Blocks
Basic building blocks to create the Quartznet model
        
InitMode            (str, Enum)
        
    Weight init methods. Used by init_weights.
Note
Possible values are xavier_uniform,xavier_normal,kaiming_uniform and kaiming_normal
Source code in thunder/quartznet/blocks.py
          class InitMode(str, Enum):
    """Weight init methods. Used by [`init_weights`][thunder.quartznet.blocks.init_weights].
    Note:
        Possible values are `xavier_uniform`,`xavier_normal`,`kaiming_uniform` and `kaiming_normal`
    """
    xavier_uniform = "xavier_uniform"
    xavier_normal = "xavier_normal"
    kaiming_uniform = "kaiming_uniform"
    kaiming_normal = "kaiming_normal"
        
MaskedConv1d            (Module)
        
    Source code in thunder/quartznet/blocks.py
          class MaskedConv1d(nn.Module):
    __constants__ = ["use_mask", "padding", "dilation", "kernel_size", "stride"]
    def __init__(
        self,
        in_channels: int,
        out_channels: int,
        kernel_size: _size_1_t,
        stride: _size_1_t = 1,
        padding: _size_1_t = 0,
        dilation: _size_1_t = 1,
        groups: int = 1,
        bias: bool = False,
        use_mask: bool = True,
    ):
        """Masked Convolution.
        This module correspond to a 1d convolution with input masking.
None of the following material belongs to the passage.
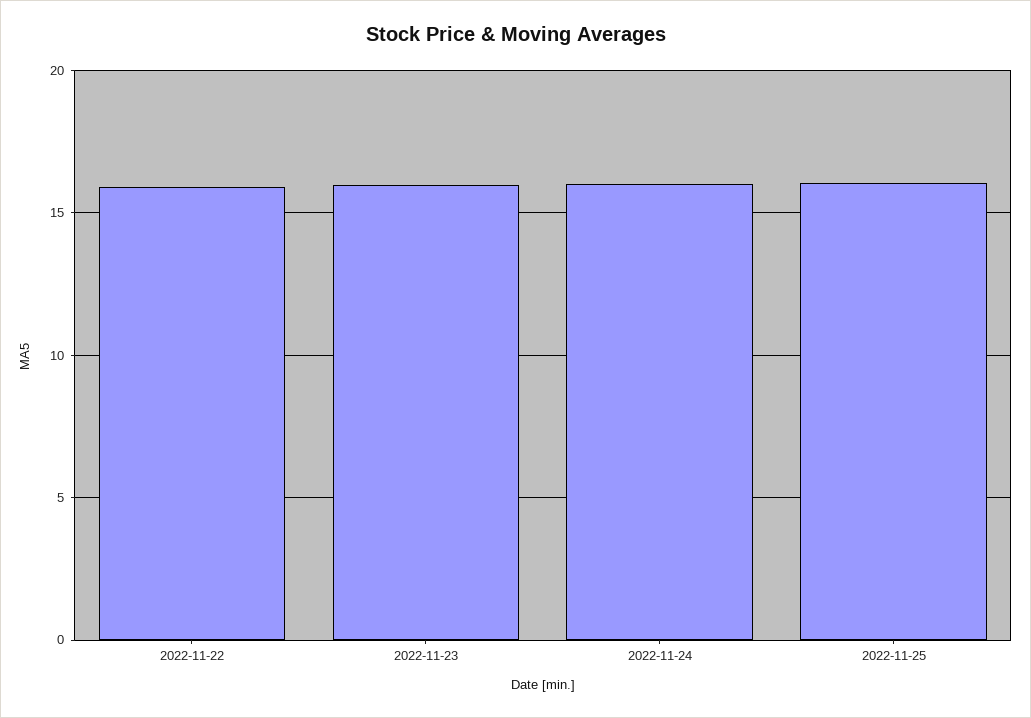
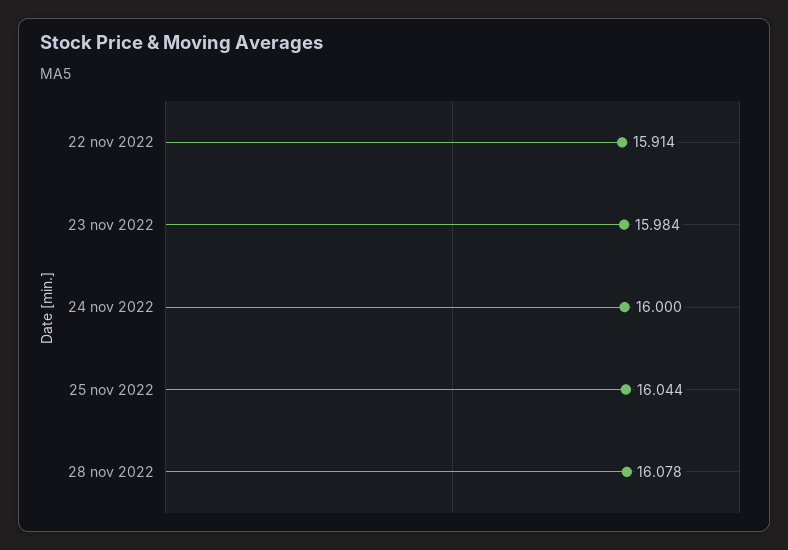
28 nov 2022: none -> 16.078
Arguments to create are the
        same as nn.Conv1d, but with the addition of use_mask for special behaviour.
        Args:
            in_channels: Same as nn.Conv1d
            out_channels: Same as nn.Conv1d
            kernel_size: Same as nn.Conv1d
            stride: Same as nn.Conv1d
            padding: Same as nn.Conv1d
            dilation: Same as nn.Conv1d
            groups: Same as nn.Conv1d
            bias: Same as nn.Conv1d
            use_mask: Controls the masking of input before the convolution during the forward.
        """
        super().__init__()
        self.use_mask = use_mask
        self.conv = nn.Conv1d(
            in_channels,
            out_channels,
            kernel_size,
            stride=stride,
            padding=padding,
            dilation=dilation,
            groups=groups,
            bias=bias,
        )
        self.padding = self.conv.padding[0]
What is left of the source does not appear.